**TASK ITEM**
When you find the line with "left: 372px ->" among the records below, reproduce it and each line after it exactly, ending with the line with "text-align: left ->".

+++++

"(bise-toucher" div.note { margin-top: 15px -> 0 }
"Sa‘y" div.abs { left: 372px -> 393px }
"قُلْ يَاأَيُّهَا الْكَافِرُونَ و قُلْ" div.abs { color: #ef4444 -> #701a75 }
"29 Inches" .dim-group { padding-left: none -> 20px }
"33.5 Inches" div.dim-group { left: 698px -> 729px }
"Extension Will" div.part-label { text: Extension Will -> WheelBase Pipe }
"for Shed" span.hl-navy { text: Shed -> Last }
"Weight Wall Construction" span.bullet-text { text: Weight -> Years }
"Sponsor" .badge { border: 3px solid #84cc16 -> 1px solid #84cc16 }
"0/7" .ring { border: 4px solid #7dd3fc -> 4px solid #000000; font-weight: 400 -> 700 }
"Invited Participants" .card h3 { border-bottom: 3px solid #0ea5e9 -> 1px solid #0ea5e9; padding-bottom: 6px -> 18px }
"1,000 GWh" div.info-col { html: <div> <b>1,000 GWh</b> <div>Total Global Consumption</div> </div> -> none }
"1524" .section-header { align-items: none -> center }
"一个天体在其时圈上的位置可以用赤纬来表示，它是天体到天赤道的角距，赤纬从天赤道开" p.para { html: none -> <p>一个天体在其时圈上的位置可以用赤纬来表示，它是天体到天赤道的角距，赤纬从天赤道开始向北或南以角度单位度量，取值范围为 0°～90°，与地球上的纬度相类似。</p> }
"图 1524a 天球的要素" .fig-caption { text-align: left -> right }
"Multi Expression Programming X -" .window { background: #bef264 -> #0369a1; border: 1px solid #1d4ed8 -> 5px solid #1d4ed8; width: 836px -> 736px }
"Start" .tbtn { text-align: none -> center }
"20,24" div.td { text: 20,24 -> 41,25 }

+++++

**WRITTEN ANSWER**
"Sa‘y" div.abs { left: 372px -> 393px }
"قُلْ يَاأَيُّهَا الْكَافِرُونَ و قُلْ" div.abs { color: #ef4444 -> #701a75 }
"29 Inches" .dim-group { padding-left: none -> 20px }
"33.5 Inches" div.dim-group { left: 698px -> 729px }
"Extension Will" div.part-label { text: Extension Will -> WheelBase Pipe }
"for Shed" span.hl-navy { text: Shed -> Last }
"Weight Wall Construction" span.bullet-text { text: Weight -> Years }
"Sponsor" .badge { border: 3px solid #84cc16 -> 1px solid #84cc16 }
"0/7" .ring { border: 4px solid #7dd3fc -> 4px solid #000000; font-weight: 400 -> 700 }
"Invited Participants" .card h3 { border-bottom: 3px solid #0ea5e9 -> 1px solid #0ea5e9; padding-bottom: 6px -> 18px }
"1,000 GWh" div.info-col { html: <div> <b>1,000 GWh</b> <div>Total Global Consumption</div> </div> -> none }
"1524" .section-header { align-items: none -> center }
"一个天体在其时圈上的位置可以用赤纬来表示，它是天体到天赤道的角距，赤纬从天赤道开" p.para { html: none -> <p>一个天体在其时圈上的位置可以用赤纬来表示，它是天体到天赤道的角距，赤纬从天赤道开始向北或南以角度单位度量，取值范围为 0°～90°，与地球上的纬度相类似。</p> }
"图 1524a 天球的要素" .fig-caption { text-align: left -> right }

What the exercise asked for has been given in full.